Die Pro­teste der pri­vi­le­gierten E‑Autobesitzer waren schwach und kamen kaum über mate­ria­lis­tische Ein­wände wie „Aber die Abnutzung! Wer ersetzt mir die Lade­zyklen? Und meine Zeit! Ich musste acht Stunden auf einem Park­platz bei Bux­tehude ver­bringen! Ich kann mein Auto ja fast nicht mehr fahren!“ hinaus. Welche Schwäche! Und schwach waren sie auch in der Zahl, denn auf die Soli­da­rität der längst in Bus und Bahn gezwun­genen ehe­ma­ligen Ben­zin­fahrer konnten die Elek­tri­schen ohnehin nicht rechnen. Eigentum ver­pflichtet eben, zu was, regelt ein tages­ak­tu­eller Erlass. „Aber…aber sollten in Deutschland, um die 100%-Erneuerbaren-Quote zu erreichen, nicht min­destens 20 TWh Speicher errichtet werden, damit hier nicht alles zusam­men­bricht?“ Greinten die Tes­la­fahrer dann. Die Studie wurde doch sogar mal im ZDF bei „Die Anstalt“ zitiert. Das war doch alles aus­ge­rechnet!

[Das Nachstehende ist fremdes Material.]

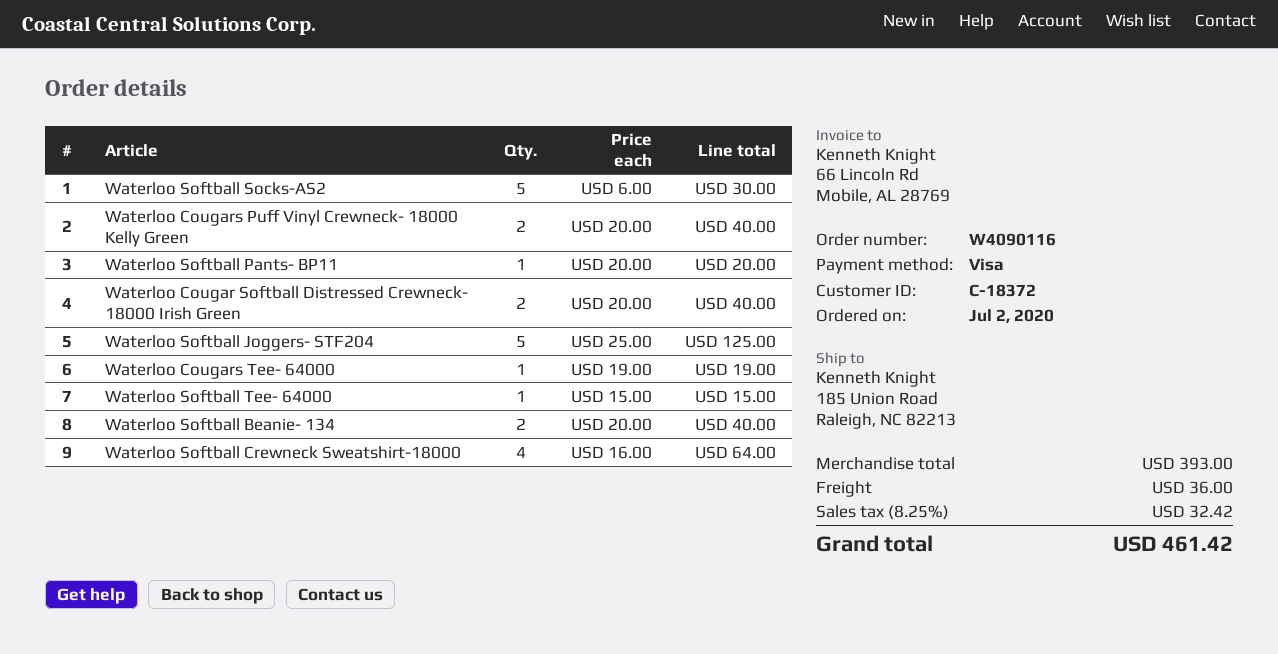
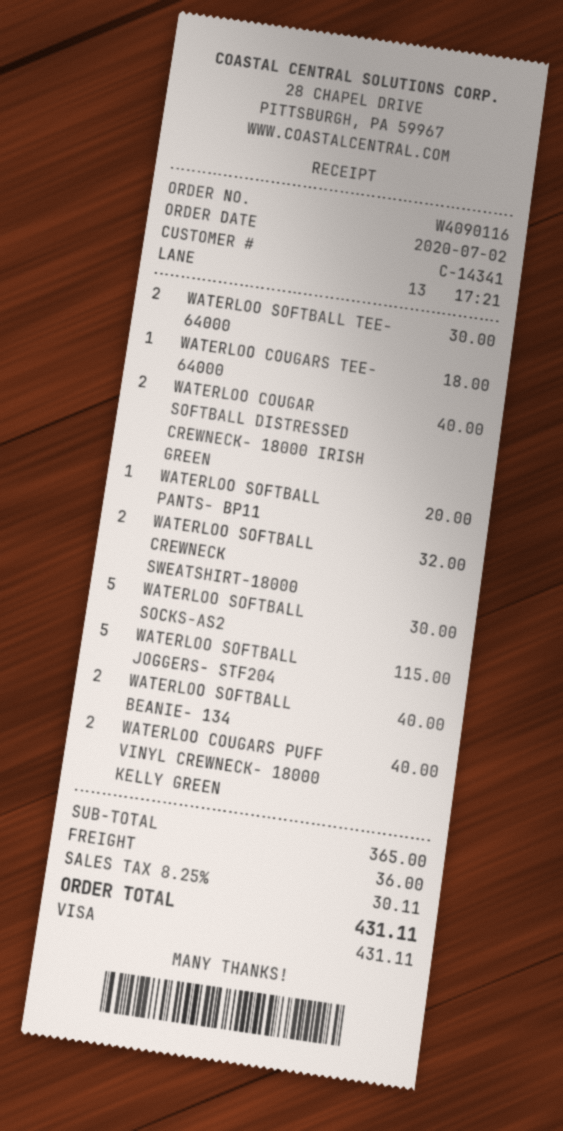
customer number: C-18372 -> C-14341
Waterloo Softball Joggers- STF204: 5 for 125.00 -> 5 for 115.00
Waterloo Cougars Tee- 64000: 1 for 19.00 -> 1 for 18.00
Waterloo Softball Tee- 64000: 1 for 15.00 -> 2 for 30.00
Waterloo Softball Crewneck Sweatshirt-18000: 4 for 64.00 -> 2 for 32.00
subtotal: 393.00 -> 365.00
tax: 8.25% = 32.42 -> 8.25% = 30.11
total: 461.42 -> 431.11

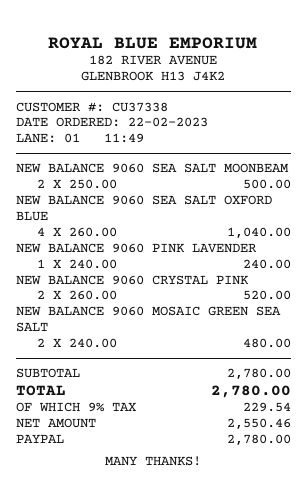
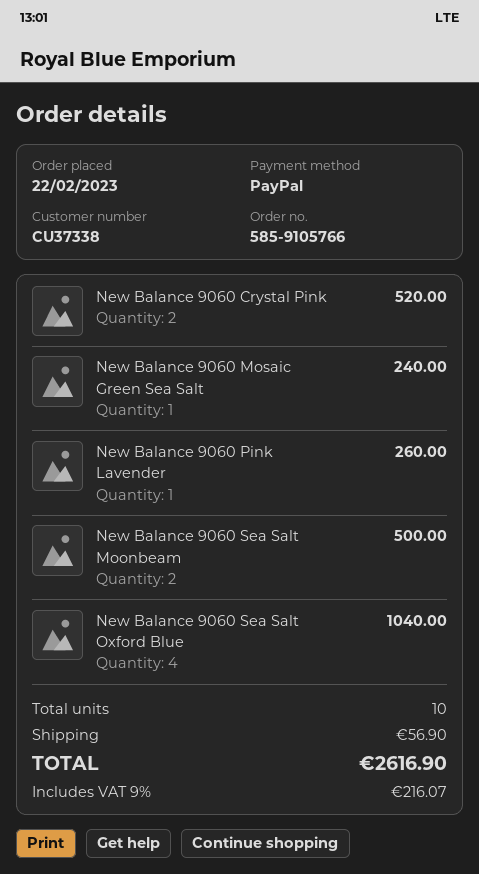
NEW BALANCE 9060 PINK LAVENDER: 1 for 240.00 -> 1 for 260.00
NEW BALANCE 9060 MOSAIC GREEN SEA SALT: 2 for 480.00 -> 1 for 240.00
shipping: none -> 56.90
tax: 9% = 229.54 -> 9% = 216.07
total: 2780.00 -> 2616.90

Warum habt ihr das denn nicht gemacht?“

Und G., der Beamte im Kli­ma­kampf­mi­nis­terium ant­wortete: „Aber das haben wir doch! Der Speicher wurde gebaut! Noch nicht genug, gewiss, aber wir haben gebaut. Genauer gesagt haben wir bauen lassen, denn dein E‑Auto, du Egoist, ist der Speicher, den wir brauchen. Und er ist alles, was wir jetzt haben. Wenn dir das nicht passt, kannst du den Bus nehmen.“

Der Bus bremste erneut, diesmal sanfter. G. sah durch die ver­eiste Scheibe sche­menhaft den hohen Zweckbau des Minis­te­riums. Zufrieden rieb er sich den Schlaf aus den Augen und stieg aus. Der Arbeitstag konnte beginnen. Heute Abend würde er sich den Cam­ping­kocher aus dem Haus des B. holen, B. braucht ihn ja nicht mehr, dort, wo er jetzt hin­kommen würde. G. freute sich schon auf die Tasse Tee, die er sich damit bereiten konnte, wenn mal wieder überall das Licht ausging. Schade, dass er den Cam­ping­kocher nicht mit in den Bus nehmen konnte. Es war immer so kalt dort.